At this week’s open house for press and analysts, Microsoft Research (MSR) will be showing off a multitude of projects, including a (so far) little-publicized distributed-computing platform under development that is code-named “Dryad.” Dryad is one of a number of large-scale-computing efforts in which Microsoft researchers are engaged.
Written by Mary Jo Foley, Senior Contributing Editor

At this week’s open house for press and analysts, Microsoft Research (MSR) will be showing off a multitude of projects, including a (so far) little-publicized distributed-computing platform under development that is code-named “Dryad.”

Dryad is one of a number of large-scale-computing efforts in which Microsoft researchers are engaged. From early accounts, it sounds as if Dryad is Microsoft’s competitor to Google Lab’s MapReduce technology.

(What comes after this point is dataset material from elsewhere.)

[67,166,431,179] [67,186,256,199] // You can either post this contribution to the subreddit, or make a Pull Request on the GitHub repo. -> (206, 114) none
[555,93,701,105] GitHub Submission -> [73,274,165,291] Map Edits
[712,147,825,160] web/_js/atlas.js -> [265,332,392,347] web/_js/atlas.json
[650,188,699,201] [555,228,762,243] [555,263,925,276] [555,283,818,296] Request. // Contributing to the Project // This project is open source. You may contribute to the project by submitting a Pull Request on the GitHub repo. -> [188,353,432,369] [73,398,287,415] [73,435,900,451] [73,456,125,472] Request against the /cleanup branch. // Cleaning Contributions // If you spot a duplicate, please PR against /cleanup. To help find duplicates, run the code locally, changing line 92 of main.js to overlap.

According to Google’s researchers, "MapReduce is a programming model and an associated implementation for processing and generating large data sets”

In a New York Times piece on Google’s work to build out its hardware infrastructure, published in early July, there was a rather cryptic mention of Dryad. When asked for a response to Google’s plans, Microsoft Chairman Bill Gates told The Times that Microsoft was building its own parallel-processing software designed to support increasingly sprawling server farms.

“They (Google) did MapReduce; we have this thing called Dryad that's better,” Gates said.

Microsoft research labs all over the world are engaged in projects in the distributed- computing space, said MSR Senior Vice President Rick Rashid (during a phone interview yesterday).

In the Bay Area, MSR is supporting a number of large-scale computing teams. Researchers in the Cambridge UK lab are working on large-scale networking projects. (In fact, Rashid said, some of the P2P technology that will be integrated in Windows Vista came out of that particular effort.) In Beijing, MSR researchers are engaged in work around fault tolerance, and in Bangalore, large-scale-systems analysis is a focal point, he said.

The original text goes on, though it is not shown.